If I am lost, you will find me in medieval England.
You can also find me - and my books - on my blog.
As most people who will choose to pick up this book, I am a fan of Jane Eyre and any other book written by the Bronte sisters. They have a way of clutching my emotions and drawing me into their stories as if they were reality. That being said, I have always wondered a bit about Mr Rochester. He and Jane's attraction for one another has been a bit of a mystery to me, so I thought it would be intriguing to read his point of view.
Mirroring Jane's own journey, this novel begins with Edward as a small child. He is largely ignored by his father, teased by his brother, and left to whatever amusements he can find for himself in Thornfield Hall. It is not until his father sends him away to a tutor that Edward forms any true relationships. Watching Edward's childhood pass by in a series of arrangements that his father makes for him without discussing or explaining them helps the reader see how he became the man he is in Jane Eyre. He is obedient to a fault, and this leads to the events that harden his character.

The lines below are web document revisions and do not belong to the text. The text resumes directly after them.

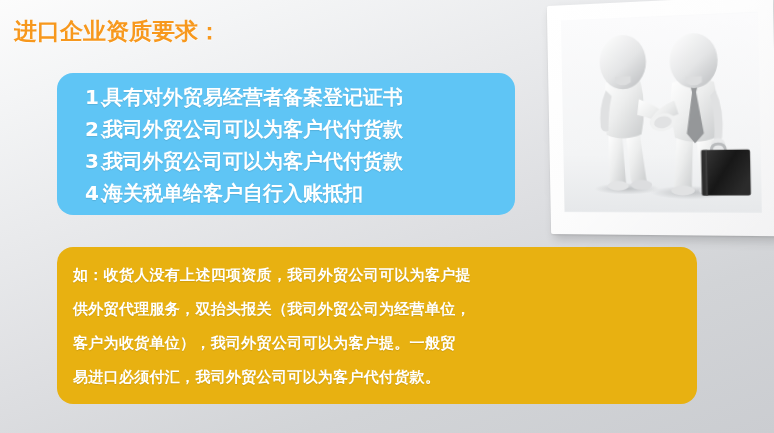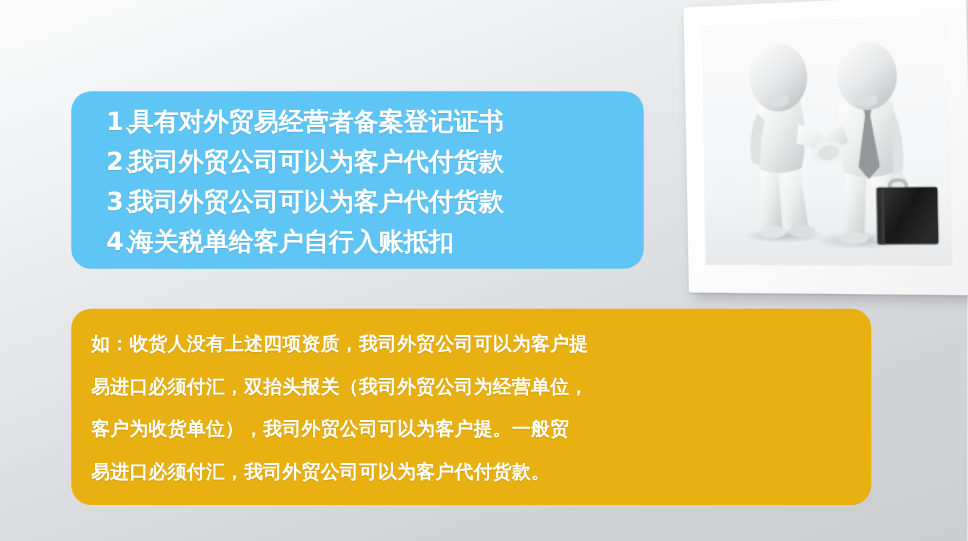"进口企业资质要求：" div { html: none -> <div>进口企业资质要求：</div> }
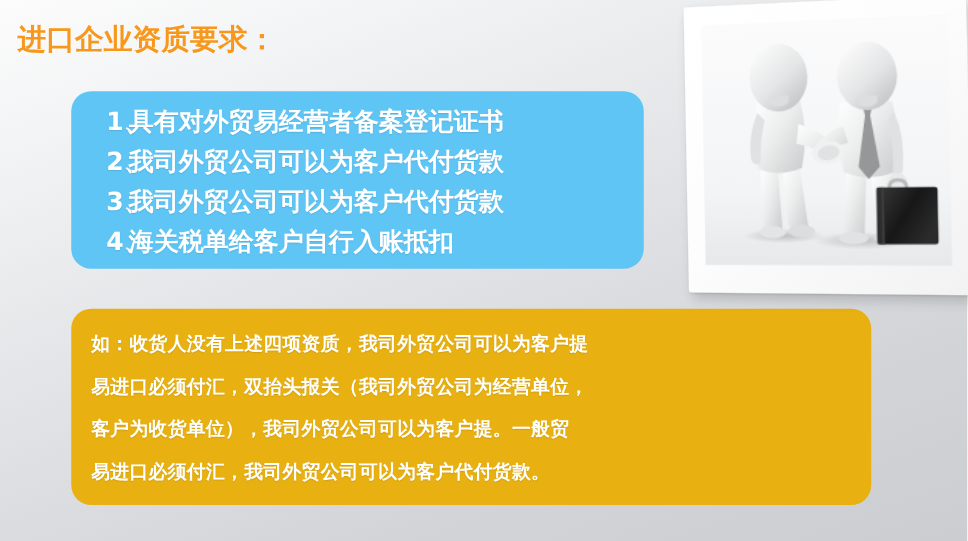"易进口必须付汇，双抬头报关（我司外贸公司为经营单位，" div.yellow-line { text: 易进口必须付汇 -> 供外贸代理服务 }
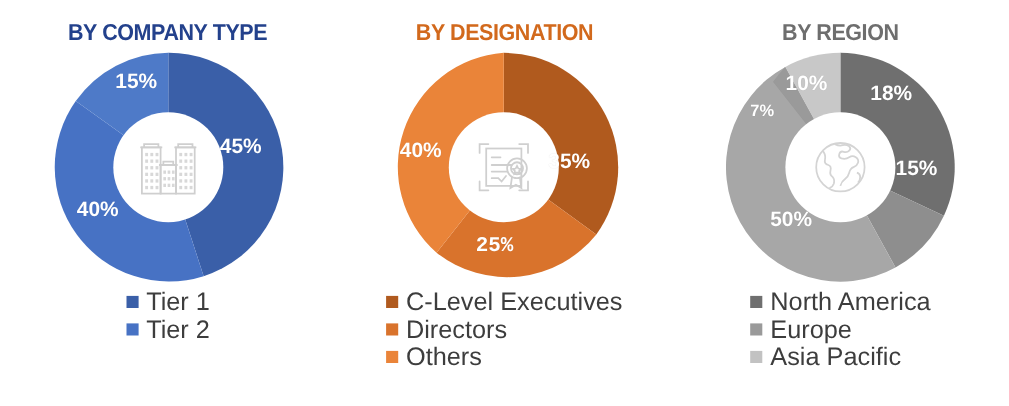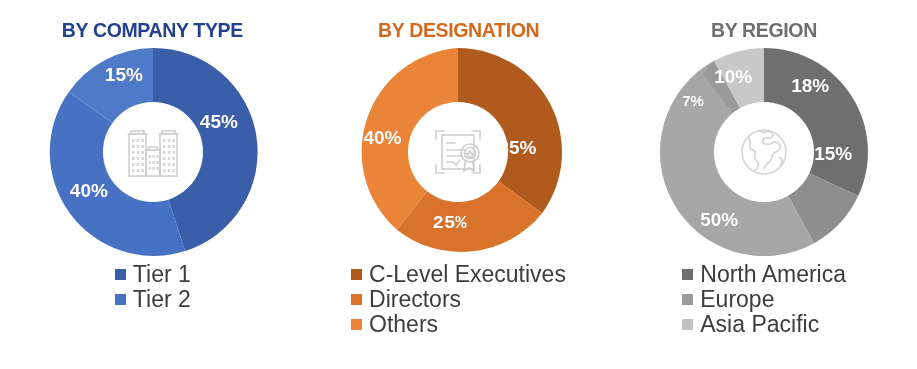"45%" div.pct { top: 66px -> 78px }
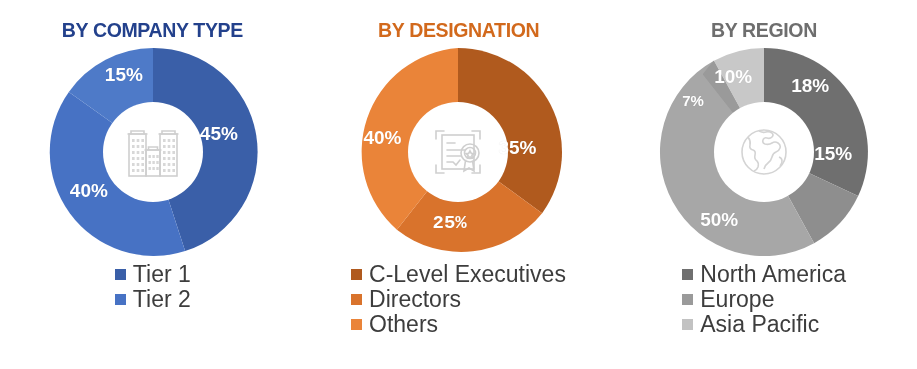"50%" div.pct { top: 164px -> 144px }
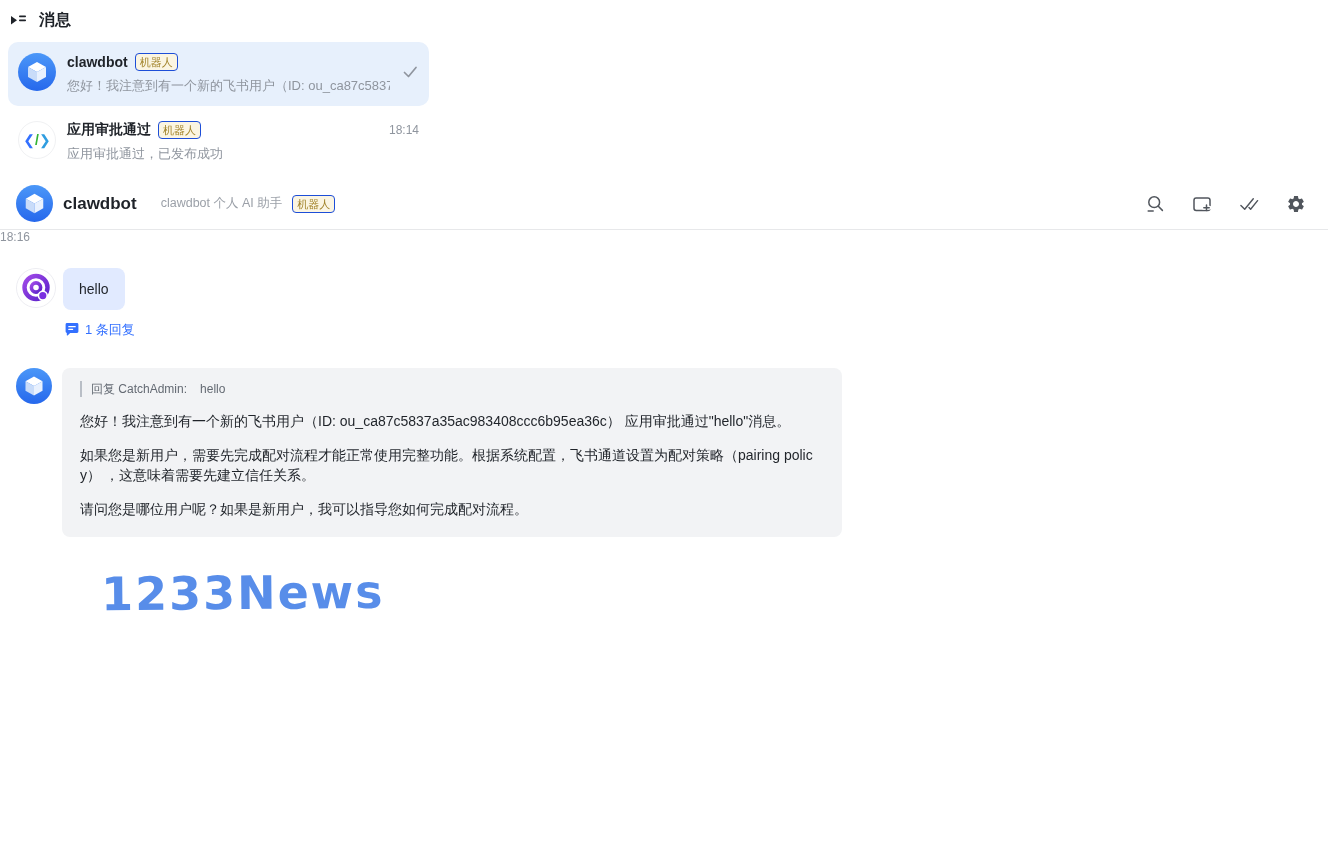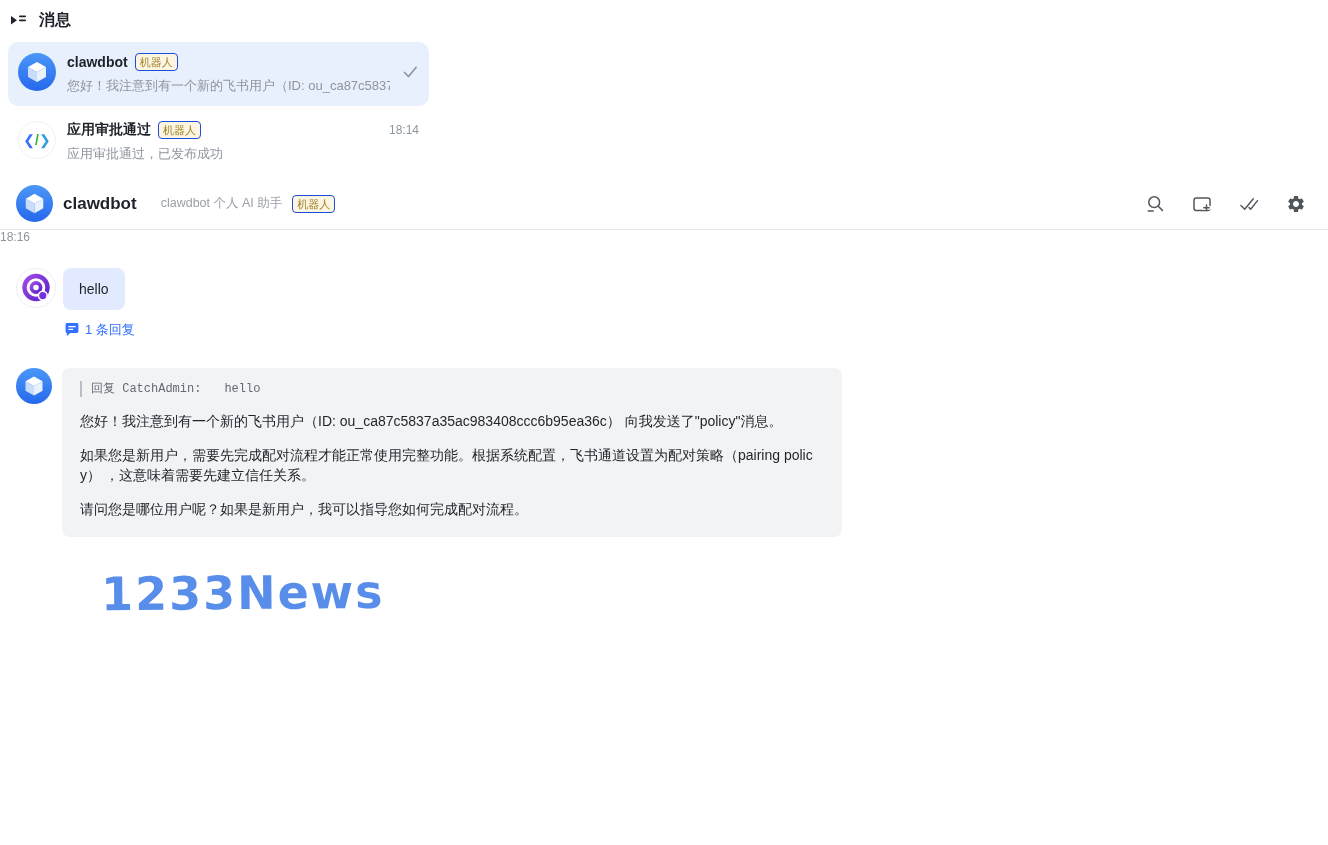"回复 CatchAdmin:" .quote-line { font-family: Liberation Mono, monospace -> none; gap: 23px -> 13px }
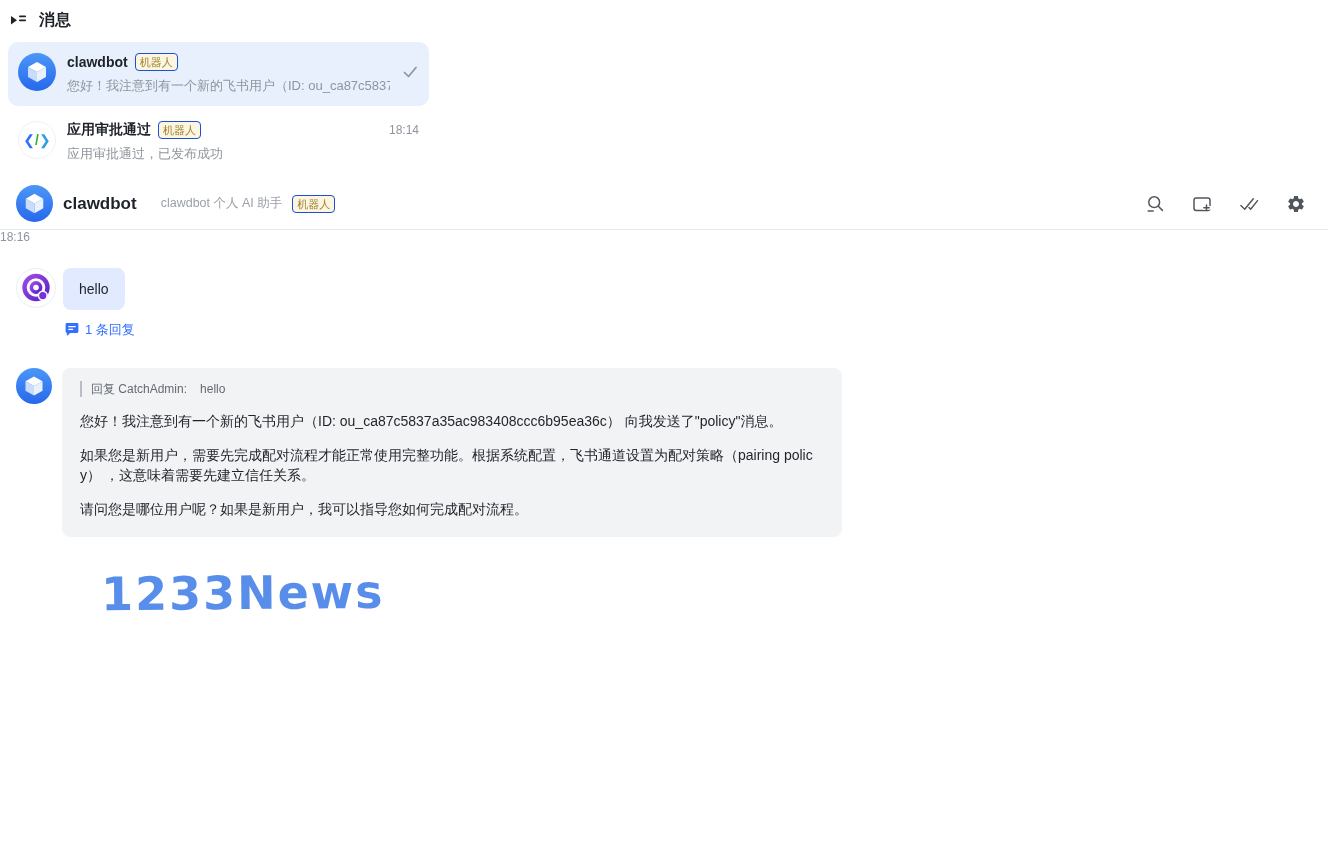"您好！我注意到有一个新的飞书用户（ID:" p.bot-paragraph { text: 向我发送了"policy -> 应用审批通过"hello }
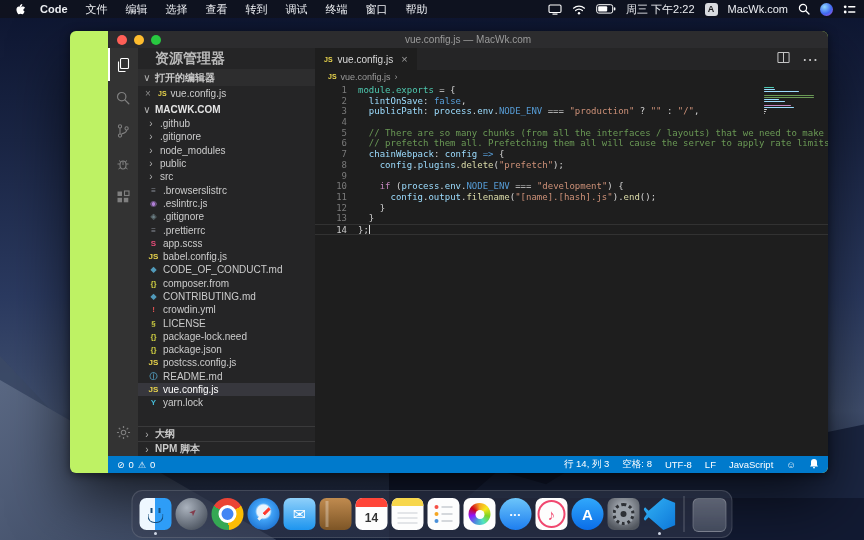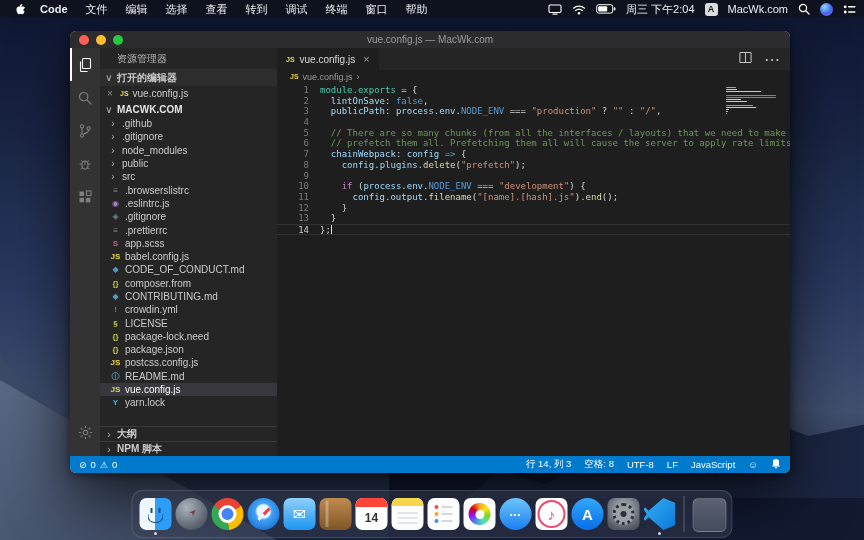"周三 下午2:04" span { text: 2:04 -> 2:22 }
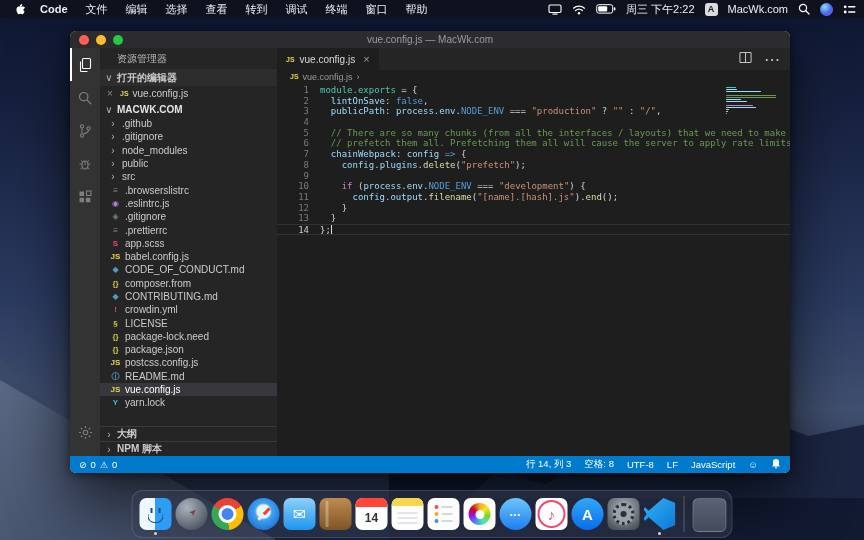"vue.config.js — MacWk.com" .vscode-window { padding-left: none -> 38px }
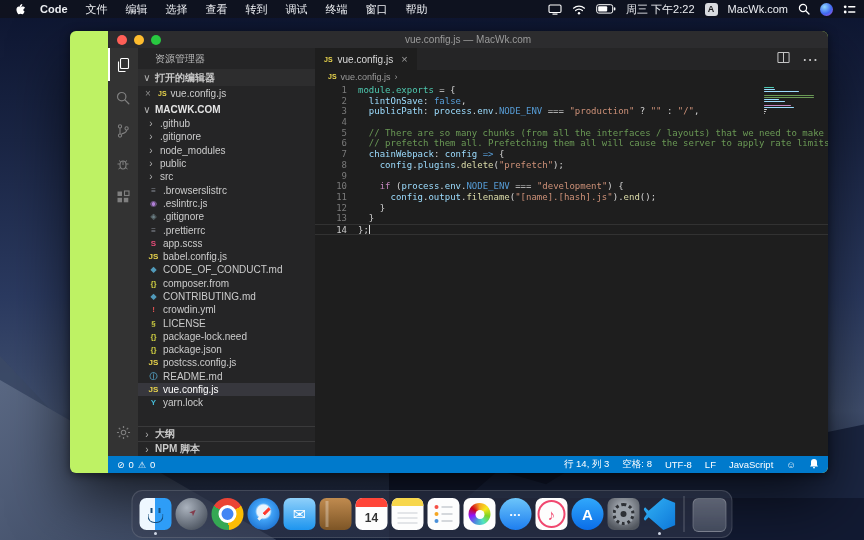"资源管理器" .sb-header { font-size: 10px -> 14px; font-weight: none -> bold }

Rochester as a child deeply feels disappointment and loss in a way that explains why he is so guarded later in life. He is close to few but is a deep thinker, so this book takes us into his mind.
"Why had I so easily assumed there would always be another time, another chance?"
"The future is as uncertain as the weather, knowable only as far as one can see on each day, and therefore just as unpredictable and, just as unkind."
The heartbreak and neglect that he suffers helped me form a greater sympathy for and attachment to the dark, mysterious lover of my precious Jane. His battle to cope with the wife he is tricked into taking on also created greater sympathy for Rochester. While it is easy to read Jane Eyre and wonder at his great deception, in this book we see just how much he had done for poor, mad Bertha.
"Still, she was my wife; I had taken her for better or for worse, though none of us imagines beforehand how bad the worse might be."
I only wish that the revelation of character had continued once Edward and Jane's stories came together. Instead of continuing to be a deeper look at Rochester's thoughts, here the novel becomes a quick retelling of the story that we already know. It is still difficult to see the love growing between Jane and Edward. In fact, one wonders at how cruel this previously thoughtful and sensitive man could be toward the woman he claims to love more than any other.
He has suffered disappointment and disillusionment, but his actions toward Jane still don't seem to fit with the character that Shoemaker has created. The romance is there because we know it is, not because we see it happen.
If the Jane portion of the story seemed a bit rushed and didn't answer all the questions that I had hoped it would, I still greatly enjoyed this story. I feel a closer connection to Rochester having read it, especially through feelings he experiences that are easy to share, such as "I ran from the room, my mind at once full and blank, if such a thing is possible." Yes, it is possible. I feel for you Edward, as I did not before.
I received this novel through the publisher and NetGalley.